Prime Minister Jacinda Ardern was forced to abruptly end a press conference in Northland after being heckled by at least two people - one of whom was claiming to be a journalist.
Ardern and Māori-Crown relations Minister Kelvin Davis are in the region viewing the rollout of vaccinations and were speaking to media this afternoon.
Ardern was answering questions from reporters outside, saying that she had seen multiple people getting vaccinated. She was being heckled throughout the press conference by a female member of the public, as well as having her answers interrupted by a man claiming to be a journalist.
"Sir I will shut down the press conference if this continues," Ardern told the man at one point during the exchange.
The man continued interrupting, asking Ardern "why is the vaccine not working in Israel? And you are still pushing it".
Ardern then told him he was being rude, to which the man responded: "It's rude to lie to the public of New Zealand."
Ardern then shut down the press conference.
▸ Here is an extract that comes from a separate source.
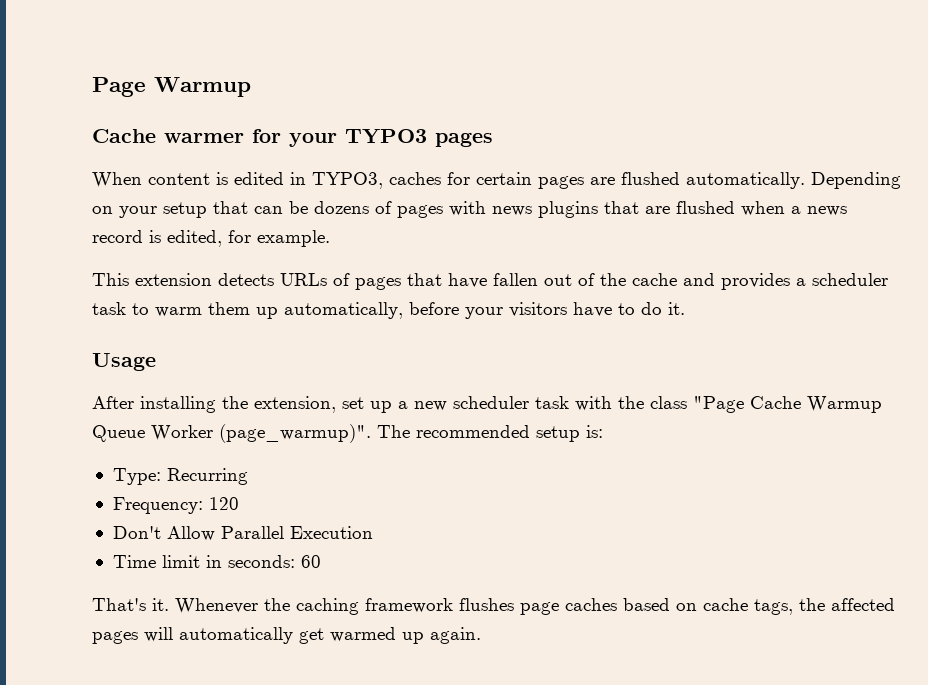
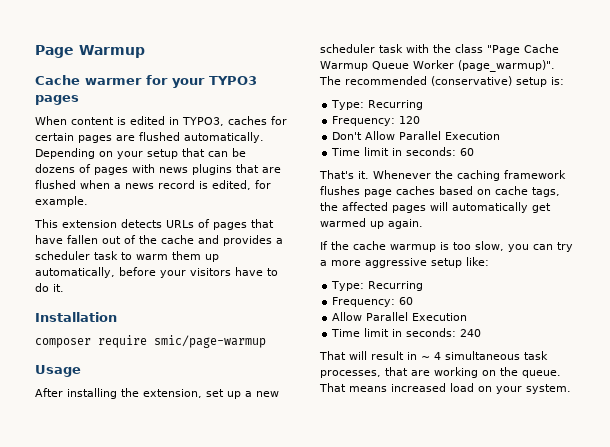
(685, 308) none -> [35,312,117,322] [35,335,266,348] // Installation // composer require smic/page-warmup
(530, 431) none -> [431,76,512,86] (conservative)
(481, 635) none -> [320,241,573,252] [320,257,489,268] [331,281,424,291] [332,297,414,307] [332,312,468,321] [331,328,482,337] [319,351,548,360] [320,367,561,378] [319,383,571,394] // If the cache warmup is too slow, you can try a more aggressive setup like: // Type: Recurring // Frequency: 60 // Allow Parallel Execution // Time limit in seconds: 240 // That will result in ~ 4 simultaneous task processes, that are working on the queue. That means increased load on your system.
"For our members of the gallery here, we might move to an inside venue. Unfortunately,
we have someone who is disrupting your press conference. So, we might reconvene," she said.
The Prime Minister and Davis reconvened the conference inside shortly afterwards.
The man has since been identified as American Shane Chafin. Chafin, who trained as a pharmacist in the US, asked Ardern about the fatality rate for Covid-19.
Chafin said he worked for a little-known website claiming to be "a facts and evidence based platform ... covering the stories that many mainstream media outlets will not". He continued to make unsubstantiated claims about the Government's Covid-19 response and vaccine mandates after Ardern had left.
He was then asked to produce his media accreditation, before flashing a card.
As the conference was halted Chafin's cameraman shouted, they're all fake media.
Ardern is in Northland to support the region's vaccination efforts, with the region having one of the lowest vaccination rates in the country.
She is accompanied by Davis, who announced an extra $23.3 million for eight Māori organisations and iwi aimed at boosting Māori vaccination rates, through the new $120 million Māori Communities Covid-19 Fund.